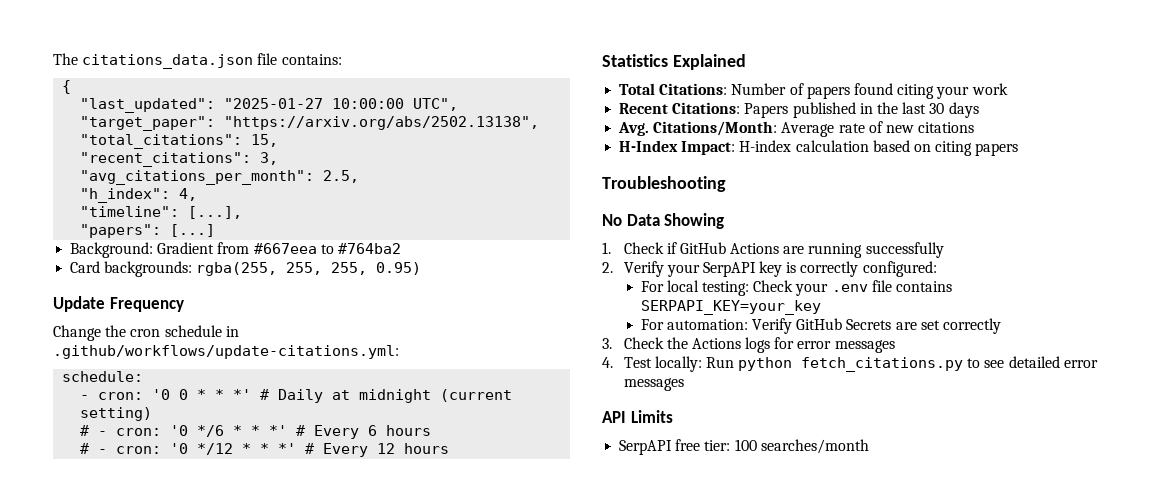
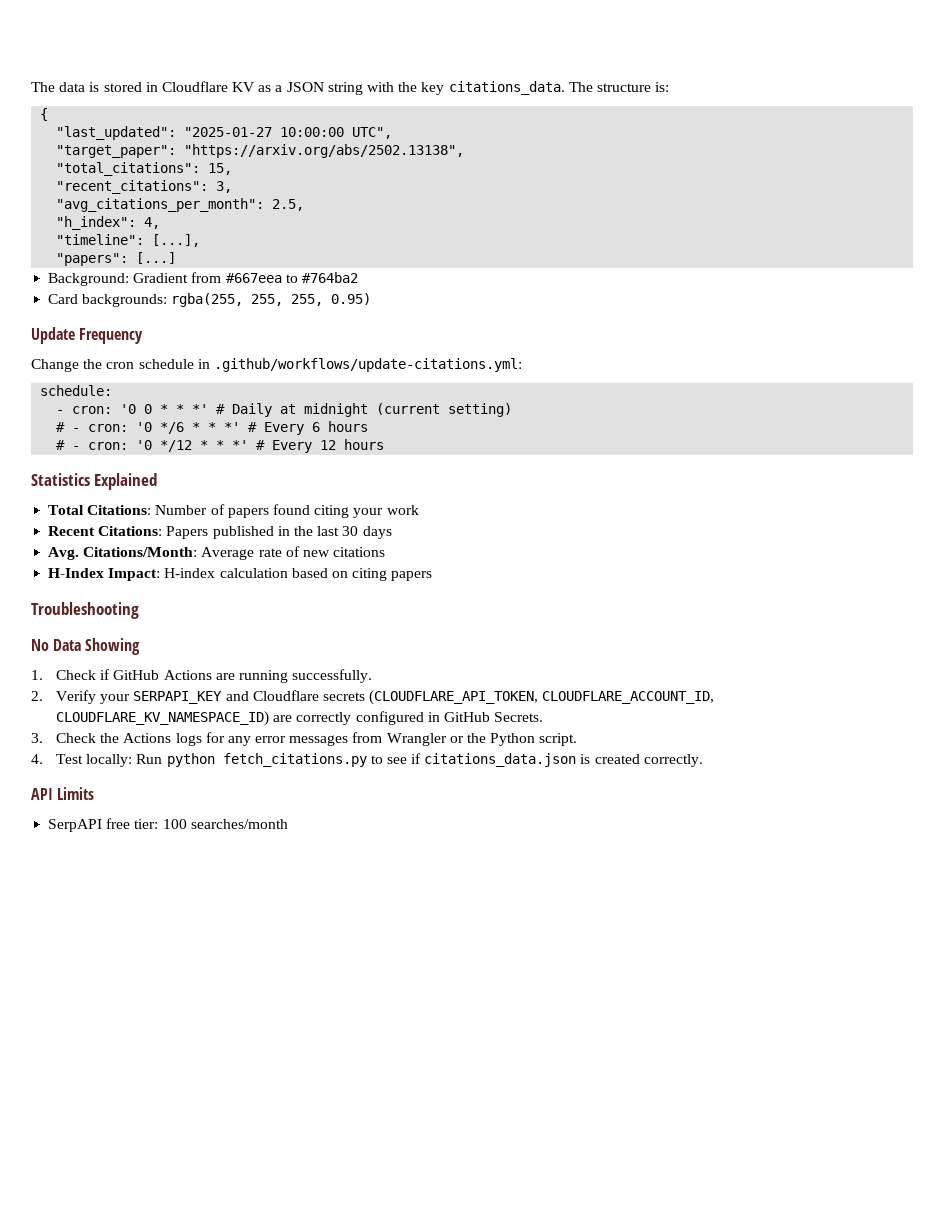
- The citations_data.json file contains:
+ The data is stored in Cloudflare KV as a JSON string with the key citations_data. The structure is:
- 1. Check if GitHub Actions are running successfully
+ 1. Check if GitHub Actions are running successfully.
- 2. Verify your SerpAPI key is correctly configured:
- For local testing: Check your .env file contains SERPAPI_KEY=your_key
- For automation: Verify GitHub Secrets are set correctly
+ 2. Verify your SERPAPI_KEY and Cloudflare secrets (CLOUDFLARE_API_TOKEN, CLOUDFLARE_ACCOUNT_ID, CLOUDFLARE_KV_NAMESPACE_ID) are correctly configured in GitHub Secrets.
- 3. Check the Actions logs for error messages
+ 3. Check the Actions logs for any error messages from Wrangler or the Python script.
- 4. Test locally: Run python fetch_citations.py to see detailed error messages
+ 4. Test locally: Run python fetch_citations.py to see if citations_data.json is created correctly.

============

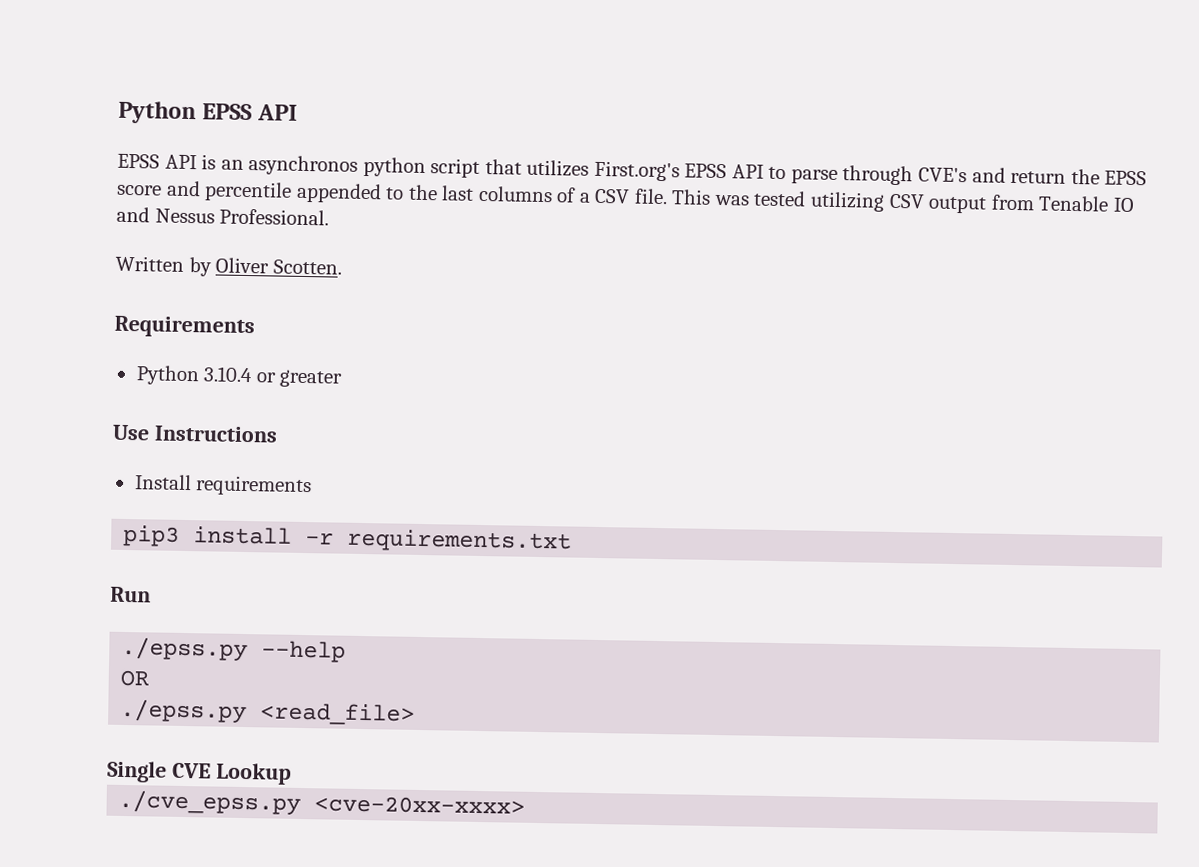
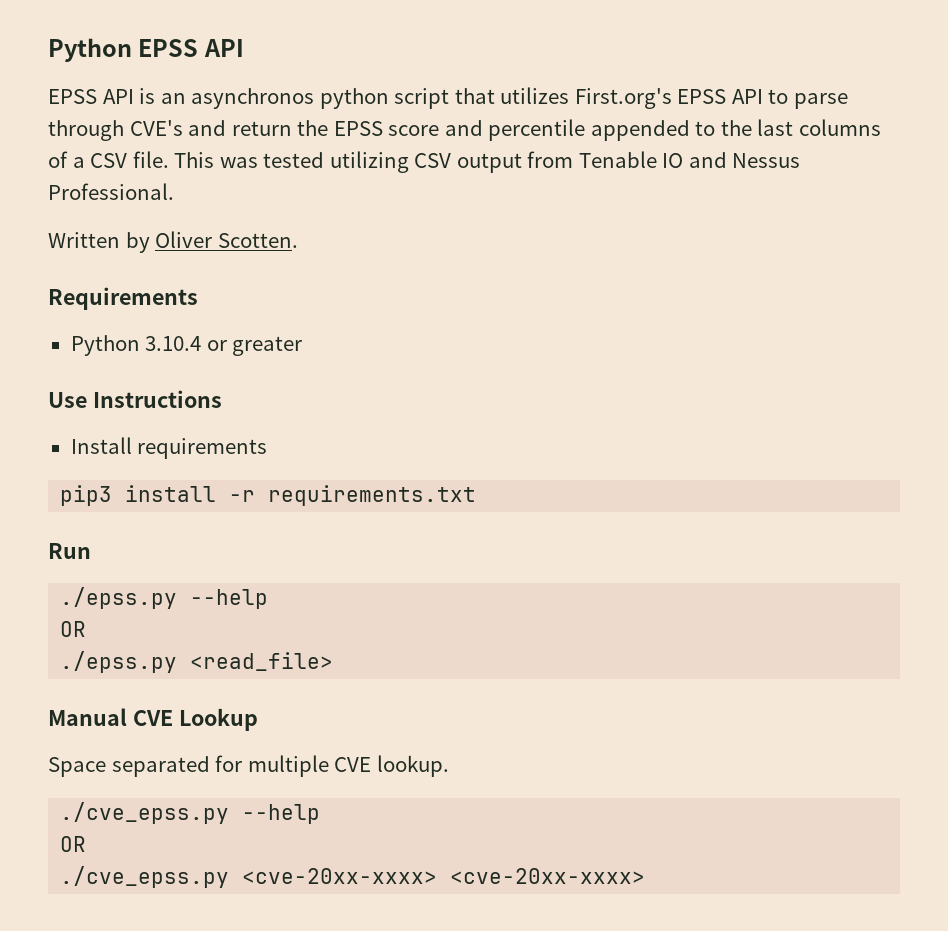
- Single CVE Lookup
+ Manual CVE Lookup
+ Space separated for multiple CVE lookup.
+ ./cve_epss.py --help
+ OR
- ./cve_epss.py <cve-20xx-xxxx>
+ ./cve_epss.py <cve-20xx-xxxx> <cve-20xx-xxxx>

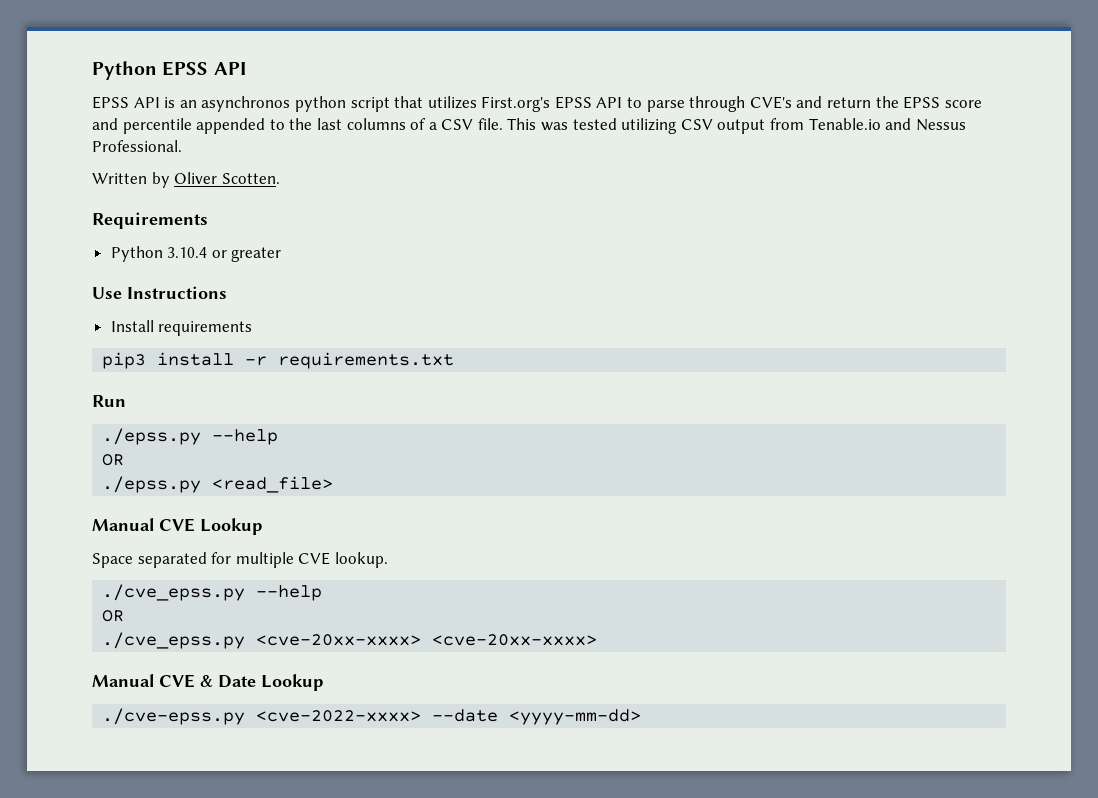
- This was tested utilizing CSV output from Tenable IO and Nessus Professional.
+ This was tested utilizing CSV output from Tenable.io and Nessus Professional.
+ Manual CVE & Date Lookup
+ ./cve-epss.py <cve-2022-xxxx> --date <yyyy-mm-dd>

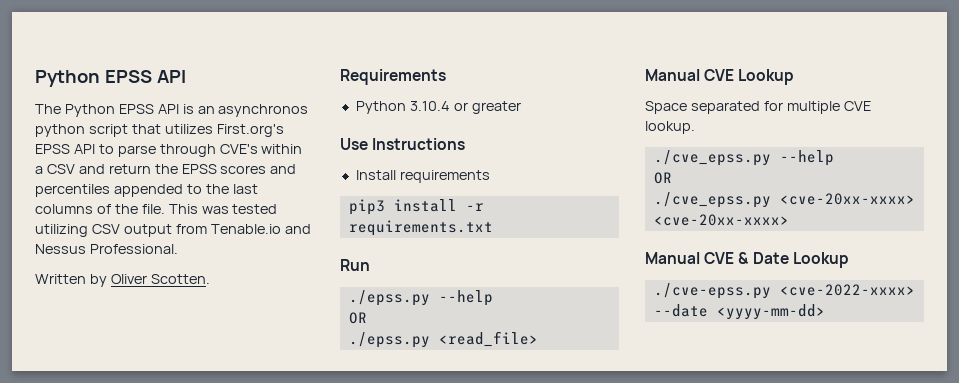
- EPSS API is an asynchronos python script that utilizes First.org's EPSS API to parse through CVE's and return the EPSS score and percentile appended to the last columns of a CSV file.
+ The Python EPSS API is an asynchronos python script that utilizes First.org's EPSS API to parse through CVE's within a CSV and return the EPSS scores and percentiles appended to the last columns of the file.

============

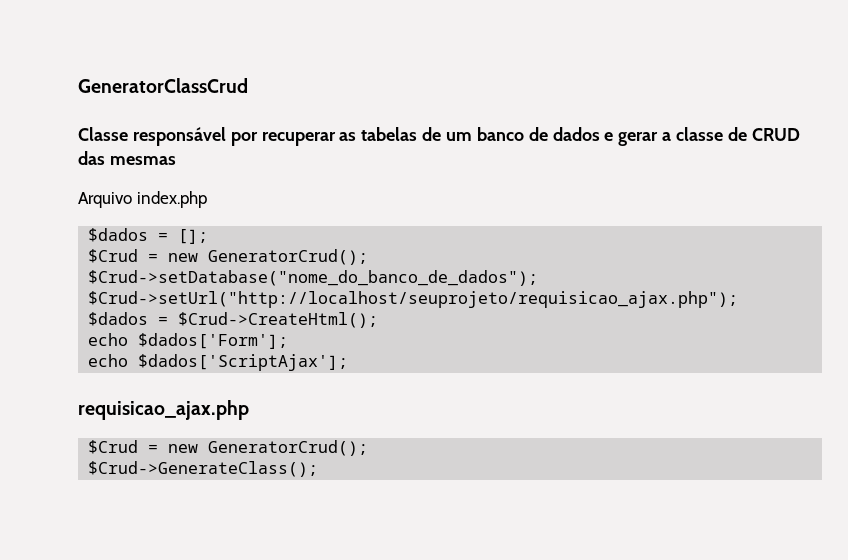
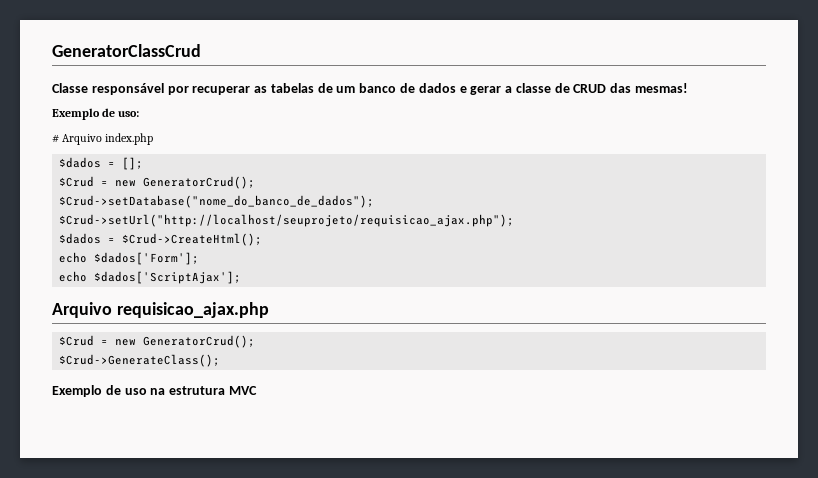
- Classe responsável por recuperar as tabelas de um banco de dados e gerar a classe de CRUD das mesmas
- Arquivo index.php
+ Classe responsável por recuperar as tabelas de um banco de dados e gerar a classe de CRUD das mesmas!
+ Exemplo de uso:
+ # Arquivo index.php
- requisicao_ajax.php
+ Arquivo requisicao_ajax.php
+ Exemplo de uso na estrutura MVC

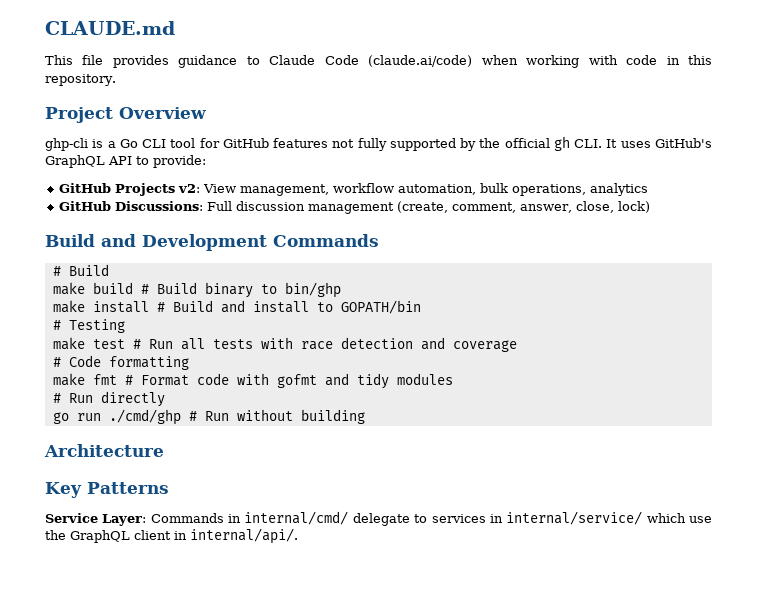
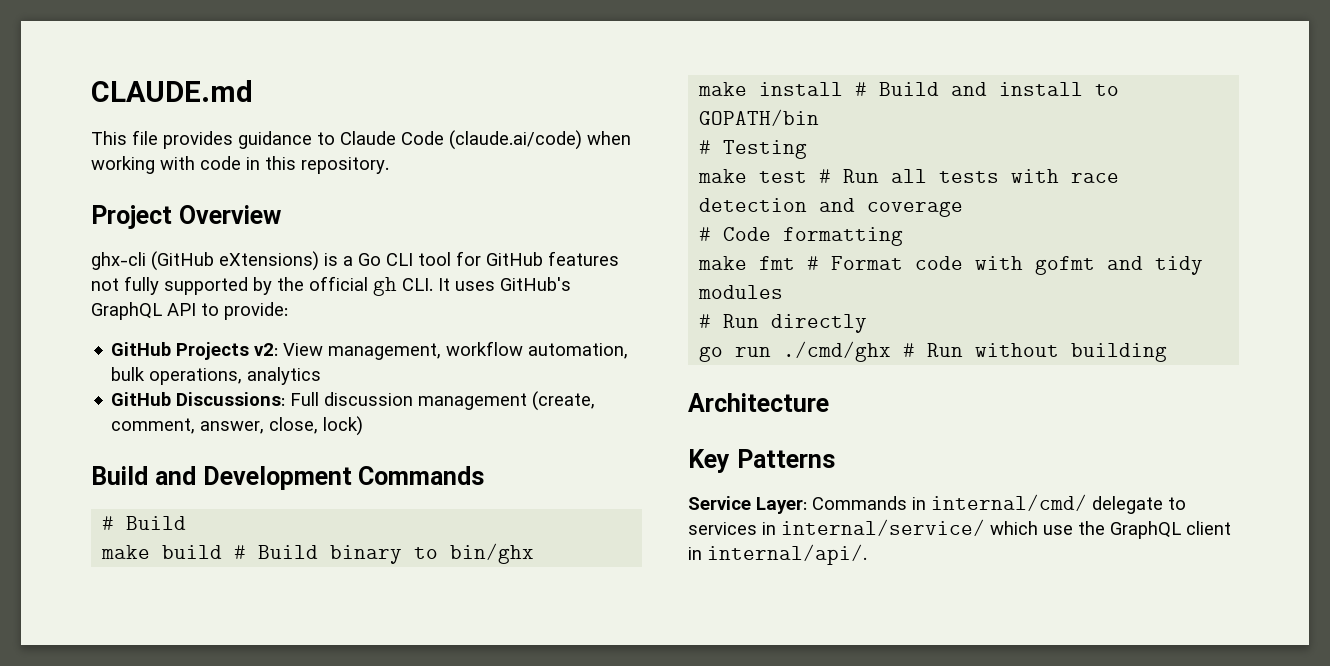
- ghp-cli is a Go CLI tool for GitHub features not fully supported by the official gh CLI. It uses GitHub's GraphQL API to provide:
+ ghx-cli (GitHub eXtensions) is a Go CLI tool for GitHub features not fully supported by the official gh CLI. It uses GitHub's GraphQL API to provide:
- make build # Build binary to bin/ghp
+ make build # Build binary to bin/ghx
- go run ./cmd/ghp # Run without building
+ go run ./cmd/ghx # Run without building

============

Going by the data above, give back only the lines from the one containing "multiple CVE lookup." through the one containing "of the file.", exactly as they stand, both ends included and no images.

+ Space separated for multiple CVE lookup.
+ ./cve_epss.py --help
+ OR
- ./cve_epss.py <cve-20xx-xxxx>
+ ./cve_epss.py <cve-20xx-xxxx> <cve-20xx-xxxx>

- This was tested utilizing CSV output from Tenable IO and Nessus Professional.
+ This was tested utilizing CSV output from Tenable.io and Nessus Professional.
+ Manual CVE & Date Lookup
+ ./cve-epss.py <cve-2022-xxxx> --date <yyyy-mm-dd>

- EPSS API is an asynchronos python script that utilizes First.org's EPSS API to parse through CVE's and return the EPSS score and percentile appended to the last columns of a CSV file.
+ The Python EPSS API is an asynchronos python script that utilizes First.org's EPSS API to parse through CVE's within a CSV and return the EPSS scores and percentiles appended to the last columns of the file.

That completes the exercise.